- **Exercise requirements**
Everything in the listing below should be repeated verbatim, apart from the pictures.

BEGIN

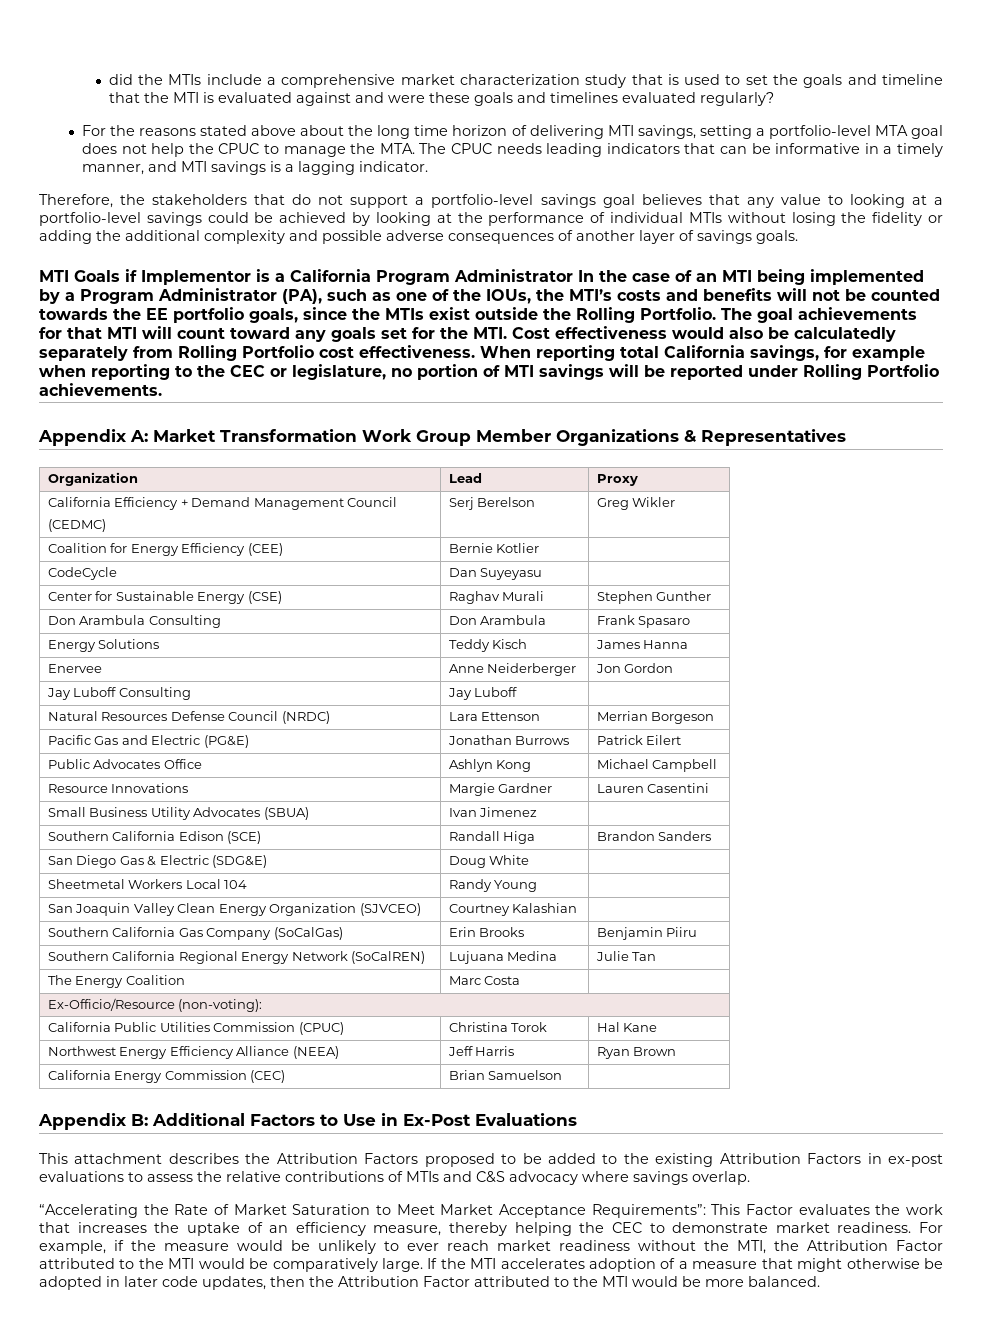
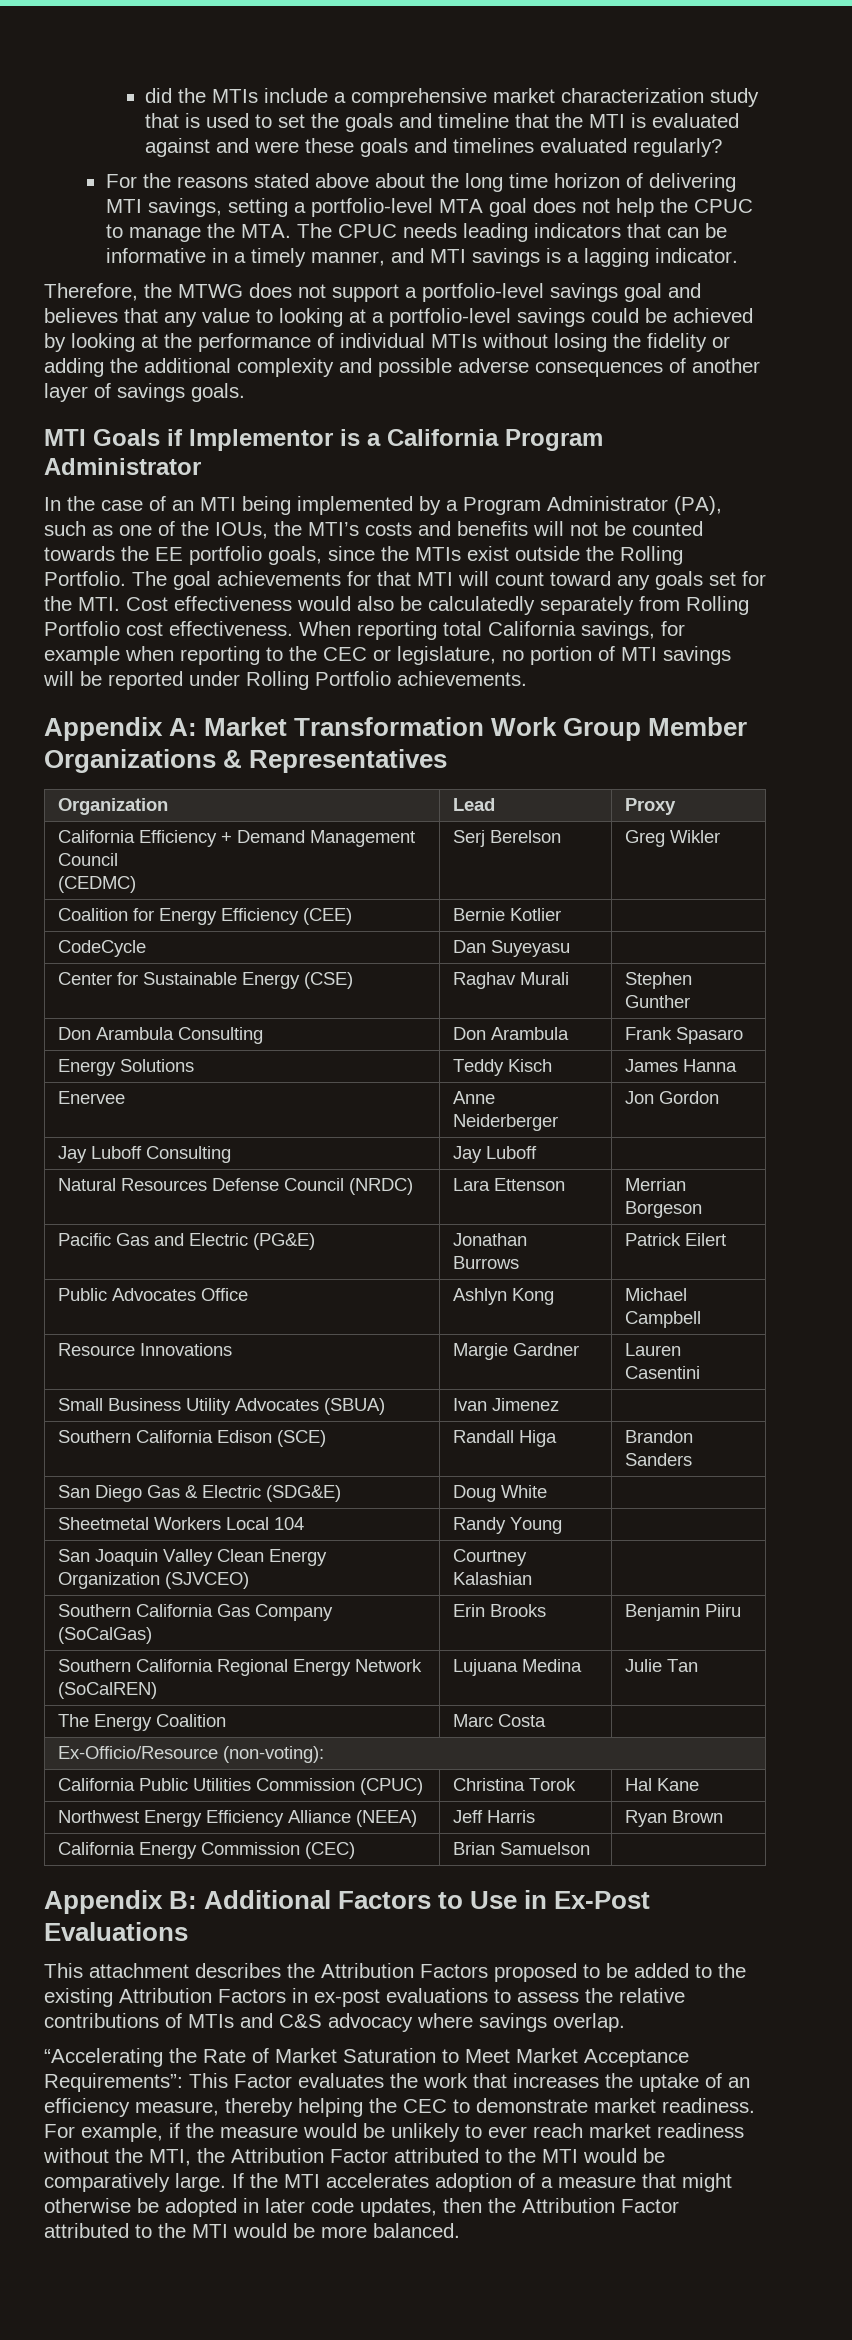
- Therefore, the stakeholders that do not support a portfolio-level savings goal believes that any value to looking at a portfolio-level savings could be achieved by looking at the performance of individual MTIs without losing the fidelity or adding the additional complexity and possible adverse consequences of another layer of savings goals.
+ Therefore, the MTWG does not support a portfolio-level savings goal and believes that any value to looking at a portfolio-level savings could be achieved by looking at the performance of individual MTIs without losing the fidelity or adding the additional complexity and possible adverse consequences of another layer of savings goals.
- MTI Goals if Implementor is a California Program Administrator In the case of an MTI being implemented by a Program Administrator (PA), such as one of the IOUs, the MTI’s costs and benefits will not be counted towards the EE portfolio goals, since the MTIs exist outside the Rolling Portfolio.
+ MTI Goals if Implementor is a California Program Administrator
+ In the case of an MTI being implemented by a Program Administrator (PA), such as one of the IOUs, the MTI’s costs and benefits will not be counted towards the EE portfolio goals, since the MTIs exist outside the Rolling Portfolio.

END

- **Response box**
- Therefore, the stakeholders that do not support a portfolio-level savings goal believes that any value to looking at a portfolio-level savings could be achieved by looking at the performance of individual MTIs without losing the fidelity or adding the additional complexity and possible adverse consequences of another layer of savings goals.
+ Therefore, the MTWG does not support a portfolio-level savings goal and believes that any value to looking at a portfolio-level savings could be achieved by looking at the performance of individual MTIs without losing the fidelity or adding the additional complexity and possible adverse consequences of another layer of savings goals.
- MTI Goals if Implementor is a California Program Administrator In the case of an MTI being implemented by a Program Administrator (PA), such as one of the IOUs, the MTI’s costs and benefits will not be counted towards the EE portfolio goals, since the MTIs exist outside the Rolling Portfolio.
+ MTI Goals if Implementor is a California Program Administrator
+ In the case of an MTI being implemented by a Program Administrator (PA), such as one of the IOUs, the MTI’s costs and benefits will not be counted towards the EE portfolio goals, since the MTIs exist outside the Rolling Portfolio.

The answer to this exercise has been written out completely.